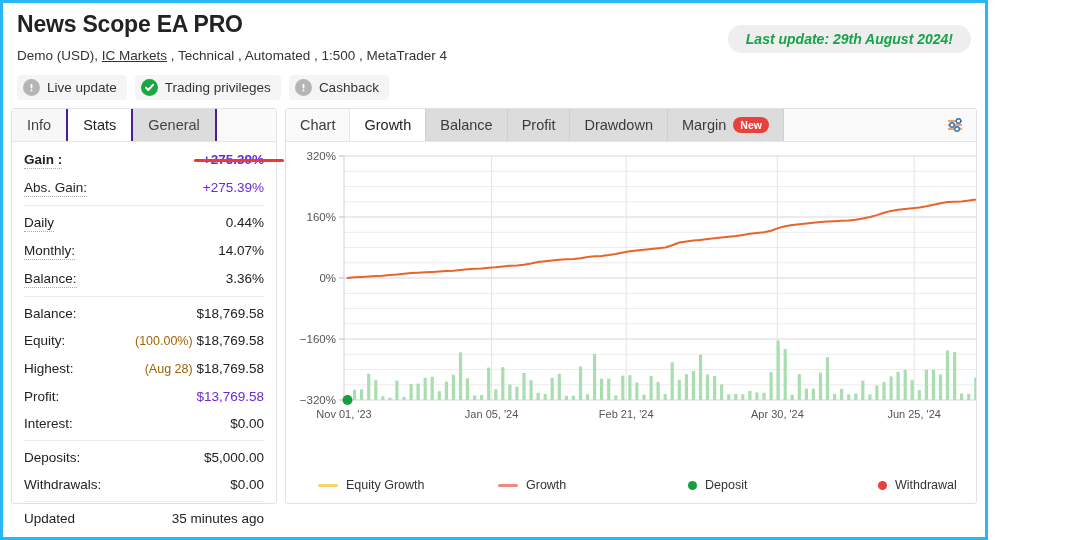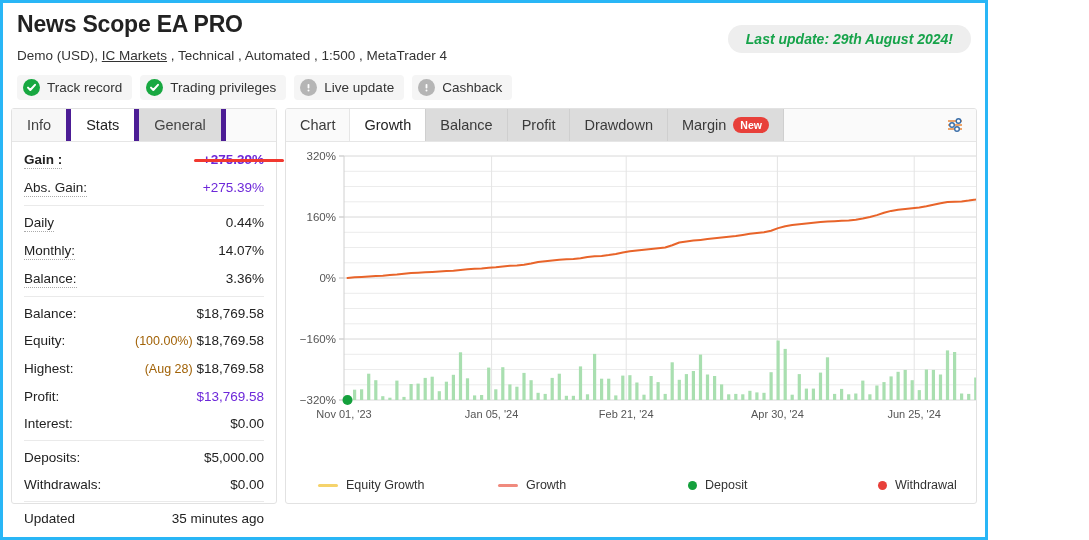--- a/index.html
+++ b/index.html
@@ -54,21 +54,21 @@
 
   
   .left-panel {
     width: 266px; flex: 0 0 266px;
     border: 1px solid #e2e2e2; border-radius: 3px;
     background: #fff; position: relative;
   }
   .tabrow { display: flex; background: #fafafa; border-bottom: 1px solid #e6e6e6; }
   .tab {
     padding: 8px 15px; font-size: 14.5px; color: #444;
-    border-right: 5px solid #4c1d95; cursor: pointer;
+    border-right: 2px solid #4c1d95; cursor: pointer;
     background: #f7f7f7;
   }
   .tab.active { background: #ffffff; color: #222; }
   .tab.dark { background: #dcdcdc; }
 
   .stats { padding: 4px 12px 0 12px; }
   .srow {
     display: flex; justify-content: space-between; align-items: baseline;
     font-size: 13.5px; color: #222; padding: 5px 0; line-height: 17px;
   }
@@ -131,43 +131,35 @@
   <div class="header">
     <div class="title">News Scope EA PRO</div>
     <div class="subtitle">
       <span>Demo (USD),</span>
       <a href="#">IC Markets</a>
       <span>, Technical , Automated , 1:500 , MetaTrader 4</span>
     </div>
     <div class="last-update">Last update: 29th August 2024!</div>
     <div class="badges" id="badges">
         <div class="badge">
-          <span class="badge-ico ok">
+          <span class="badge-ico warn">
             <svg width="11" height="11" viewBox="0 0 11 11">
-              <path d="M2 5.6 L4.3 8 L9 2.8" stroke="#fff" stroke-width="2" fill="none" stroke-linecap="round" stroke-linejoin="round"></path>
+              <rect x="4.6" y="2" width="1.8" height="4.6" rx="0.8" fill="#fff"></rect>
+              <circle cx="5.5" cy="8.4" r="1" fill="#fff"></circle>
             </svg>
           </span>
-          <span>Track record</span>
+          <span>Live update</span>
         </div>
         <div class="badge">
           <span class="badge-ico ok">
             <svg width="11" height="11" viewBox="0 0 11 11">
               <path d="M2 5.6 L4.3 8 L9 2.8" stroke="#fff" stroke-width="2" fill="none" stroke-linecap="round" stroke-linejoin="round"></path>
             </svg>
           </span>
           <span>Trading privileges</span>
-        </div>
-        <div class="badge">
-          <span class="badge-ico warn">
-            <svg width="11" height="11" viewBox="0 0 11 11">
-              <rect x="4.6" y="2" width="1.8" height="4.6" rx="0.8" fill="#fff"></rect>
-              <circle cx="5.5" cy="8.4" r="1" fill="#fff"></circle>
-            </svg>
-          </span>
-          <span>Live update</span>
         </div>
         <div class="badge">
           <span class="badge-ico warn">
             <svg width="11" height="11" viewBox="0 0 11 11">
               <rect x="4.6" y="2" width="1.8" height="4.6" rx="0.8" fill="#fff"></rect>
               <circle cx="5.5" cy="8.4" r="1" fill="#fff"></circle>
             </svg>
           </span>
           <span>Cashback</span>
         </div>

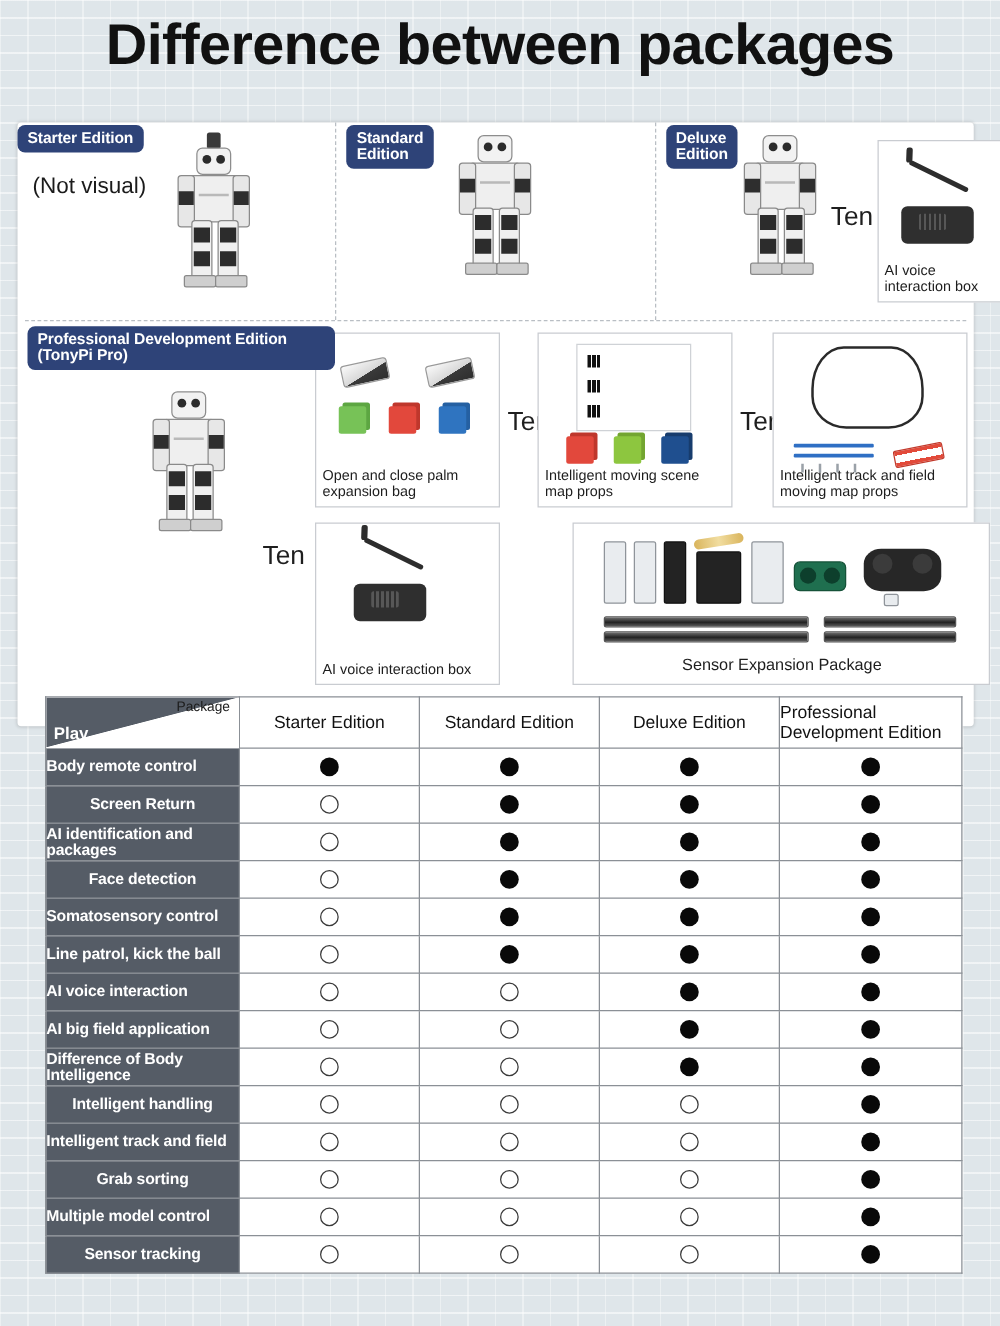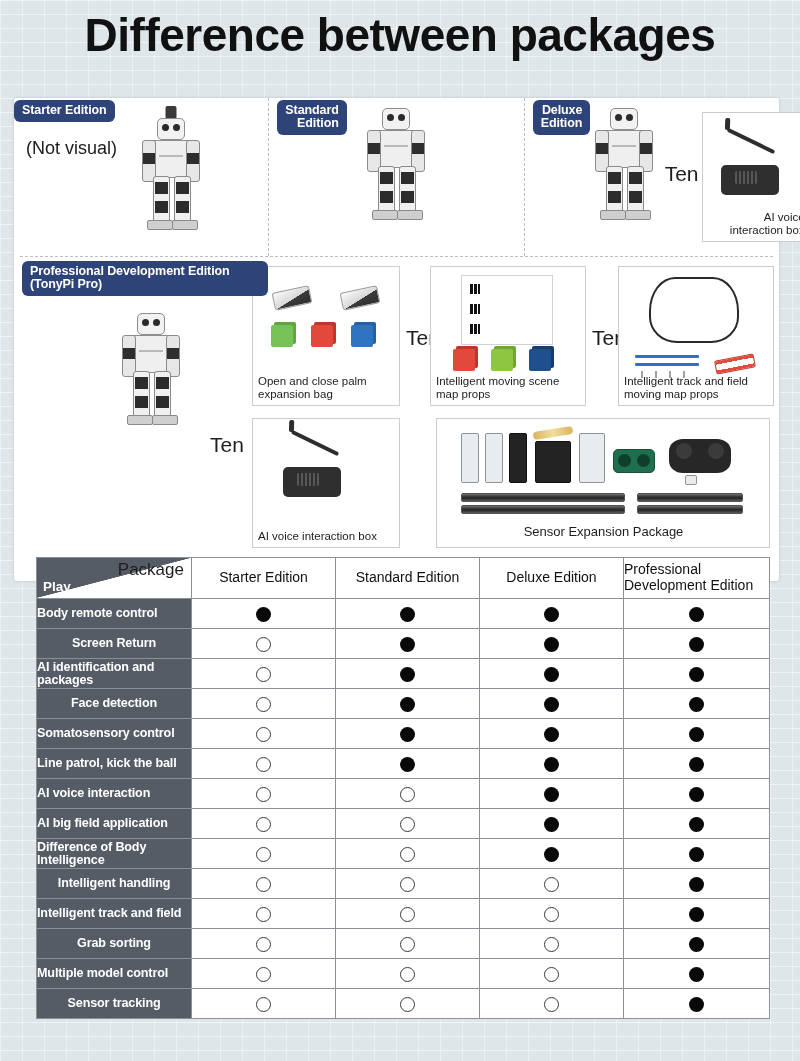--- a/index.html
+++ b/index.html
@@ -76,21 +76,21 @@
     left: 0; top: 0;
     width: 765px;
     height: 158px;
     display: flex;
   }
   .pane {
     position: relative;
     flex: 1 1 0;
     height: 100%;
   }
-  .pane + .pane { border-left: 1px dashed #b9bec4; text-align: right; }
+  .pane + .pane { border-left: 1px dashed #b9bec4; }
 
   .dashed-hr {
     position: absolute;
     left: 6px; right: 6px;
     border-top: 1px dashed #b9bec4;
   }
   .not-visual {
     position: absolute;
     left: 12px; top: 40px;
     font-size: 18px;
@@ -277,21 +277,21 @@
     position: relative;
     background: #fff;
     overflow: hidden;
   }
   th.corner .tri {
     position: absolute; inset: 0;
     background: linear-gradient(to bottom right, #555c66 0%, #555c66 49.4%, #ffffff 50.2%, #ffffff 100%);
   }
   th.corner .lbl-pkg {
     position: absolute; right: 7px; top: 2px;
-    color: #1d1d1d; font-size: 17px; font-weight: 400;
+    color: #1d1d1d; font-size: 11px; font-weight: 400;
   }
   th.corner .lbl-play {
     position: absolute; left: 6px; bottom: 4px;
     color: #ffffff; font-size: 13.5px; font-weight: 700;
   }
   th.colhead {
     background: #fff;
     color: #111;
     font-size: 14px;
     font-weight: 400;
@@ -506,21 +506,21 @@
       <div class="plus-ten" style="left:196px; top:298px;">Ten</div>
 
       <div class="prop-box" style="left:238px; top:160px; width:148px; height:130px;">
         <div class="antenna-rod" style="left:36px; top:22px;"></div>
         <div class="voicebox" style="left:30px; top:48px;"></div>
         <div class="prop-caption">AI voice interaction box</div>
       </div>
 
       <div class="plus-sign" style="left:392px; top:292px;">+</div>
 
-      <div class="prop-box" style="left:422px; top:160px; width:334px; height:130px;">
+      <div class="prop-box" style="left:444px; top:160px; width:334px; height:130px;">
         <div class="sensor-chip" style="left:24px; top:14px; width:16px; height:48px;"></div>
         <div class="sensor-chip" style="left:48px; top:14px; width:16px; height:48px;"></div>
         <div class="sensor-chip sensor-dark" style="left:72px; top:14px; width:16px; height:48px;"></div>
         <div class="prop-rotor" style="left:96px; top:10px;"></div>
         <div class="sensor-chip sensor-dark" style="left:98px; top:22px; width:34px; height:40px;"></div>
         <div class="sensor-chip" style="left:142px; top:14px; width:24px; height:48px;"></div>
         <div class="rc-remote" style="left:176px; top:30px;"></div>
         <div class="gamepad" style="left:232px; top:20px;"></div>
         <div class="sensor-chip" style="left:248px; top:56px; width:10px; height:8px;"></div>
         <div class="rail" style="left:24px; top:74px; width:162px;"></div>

### EXERCISE INSTRUCTIONS
Write out the records above exactly. Pictures do not belong in the copy.

### WRITTEN ANSWER
--- a/index.html
+++ b/index.html
@@ -54,21 +54,21 @@
 
   
   .left-panel {
     width: 266px; flex: 0 0 266px;
     border: 1px solid #e2e2e2; border-radius: 3px;
     background: #fff; position: relative;
   }
   .tabrow { display: flex; background: #fafafa; border-bottom: 1px solid #e6e6e6; }
   .tab {
     padding: 8px 15px; font-size: 14.5px; color: #444;
-    border-right: 5px solid #4c1d95; cursor: pointer;
+    border-right: 2px solid #4c1d95; cursor: pointer;
     background: #f7f7f7;
   }
   .tab.active { background: #ffffff; color: #222; }
   .tab.dark { background: #dcdcdc; }
 
   .stats { padding: 4px 12px 0 12px; }
   .srow {
     display: flex; justify-content: space-between; align-items: baseline;
     font-size: 13.5px; color: #222; padding: 5px 0; line-height: 17px;
   }
@@ -131,43 +131,35 @@
   <div class="header">
     <div class="title">News Scope EA PRO</div>
     <div class="subtitle">
       <span>Demo (USD),</span>
       <a href="#">IC Markets</a>
       <span>, Technical , Automated , 1:500 , MetaTrader 4</span>
     </div>
     <div class="last-update">Last update: 29th August 2024!</div>
     <div class="badges" id="badges">
         <div class="badge">
-          <span class="badge-ico ok">
+          <span class="badge-ico warn">
             <svg width="11" height="11" viewBox="0 0 11 11">
-              <path d="M2 5.6 L4.3 8 L9 2.8" stroke="#fff" stroke-width="2" fill="none" stroke-linecap="round" stroke-linejoin="round"></path>
+              <rect x="4.6" y="2" width="1.8" height="4.6" rx="0.8" fill="#fff"></rect>
+              <circle cx="5.5" cy="8.4" r="1" fill="#fff"></circle>
             </svg>
           </span>
-          <span>Track record</span>
+          <span>Live update</span>
         </div>
         <div class="badge">
           <span class="badge-ico ok">
             <svg width="11" height="11" viewBox="0 0 11 11">
               <path d="M2 5.6 L4.3 8 L9 2.8" stroke="#fff" stroke-width="2" fill="none" stroke-linecap="round" stroke-linejoin="round"></path>
             </svg>
           </span>
           <span>Trading privileges</span>
-        </div>
-        <div class="badge">
-          <span class="badge-ico warn">
-            <svg width="11" height="11" viewBox="0 0 11 11">
-              <rect x="4.6" y="2" width="1.8" height="4.6" rx="0.8" fill="#fff"></rect>
-              <circle cx="5.5" cy="8.4" r="1" fill="#fff"></circle>
-            </svg>
-          </span>
-          <span>Live update</span>
         </div>
         <div class="badge">
           <span class="badge-ico warn">
             <svg width="11" height="11" viewBox="0 0 11 11">
               <rect x="4.6" y="2" width="1.8" height="4.6" rx="0.8" fill="#fff"></rect>
               <circle cx="5.5" cy="8.4" r="1" fill="#fff"></circle>
             </svg>
           </span>
           <span>Cashback</span>
         </div>

--- a/index.html
+++ b/index.html
@@ -76,21 +76,21 @@
     left: 0; top: 0;
     width: 765px;
     height: 158px;
     display: flex;
   }
   .pane {
     position: relative;
     flex: 1 1 0;
     height: 100%;
   }
-  .pane + .pane { border-left: 1px dashed #b9bec4; text-align: right; }
+  .pane + .pane { border-left: 1px dashed #b9bec4; }
 
   .dashed-hr {
     position: absolute;
     left: 6px; right: 6px;
     border-top: 1px dashed #b9bec4;
   }
   .not-visual {
     position: absolute;
     left: 12px; top: 40px;
     font-size: 18px;
@@ -277,21 +277,21 @@
     position: relative;
     background: #fff;
     overflow: hidden;
   }
   th.corner .tri {
     position: absolute; inset: 0;
     background: linear-gradient(to bottom right, #555c66 0%, #555c66 49.4%, #ffffff 50.2%, #ffffff 100%);
   }
   th.corner .lbl-pkg {
     position: absolute; right: 7px; top: 2px;
-    color: #1d1d1d; font-size: 17px; font-weight: 400;
+    color: #1d1d1d; font-size: 11px; font-weight: 400;
   }
   th.corner .lbl-play {
     position: absolute; left: 6px; bottom: 4px;
     color: #ffffff; font-size: 13.5px; font-weight: 700;
   }
   th.colhead {
     background: #fff;
     color: #111;
     font-size: 14px;
     font-weight: 400;
@@ -506,21 +506,21 @@
       <div class="plus-ten" style="left:196px; top:298px;">Ten</div>
 
       <div class="prop-box" style="left:238px; top:160px; width:148px; height:130px;">
         <div class="antenna-rod" style="left:36px; top:22px;"></div>
         <div class="voicebox" style="left:30px; top:48px;"></div>
         <div class="prop-caption">AI voice interaction box</div>
       </div>
 
       <div class="plus-sign" style="left:392px; top:292px;">+</div>
 
-      <div class="prop-box" style="left:422px; top:160px; width:334px; height:130px;">
+      <div class="prop-box" style="left:444px; top:160px; width:334px; height:130px;">
         <div class="sensor-chip" style="left:24px; top:14px; width:16px; height:48px;"></div>
         <div class="sensor-chip" style="left:48px; top:14px; width:16px; height:48px;"></div>
         <div class="sensor-chip sensor-dark" style="left:72px; top:14px; width:16px; height:48px;"></div>
         <div class="prop-rotor" style="left:96px; top:10px;"></div>
         <div class="sensor-chip sensor-dark" style="left:98px; top:22px; width:34px; height:40px;"></div>
         <div class="sensor-chip" style="left:142px; top:14px; width:24px; height:48px;"></div>
         <div class="rc-remote" style="left:176px; top:30px;"></div>
         <div class="gamepad" style="left:232px; top:20px;"></div>
         <div class="sensor-chip" style="left:248px; top:56px; width:10px; height:8px;"></div>
         <div class="rail" style="left:24px; top:74px; width:162px;"></div>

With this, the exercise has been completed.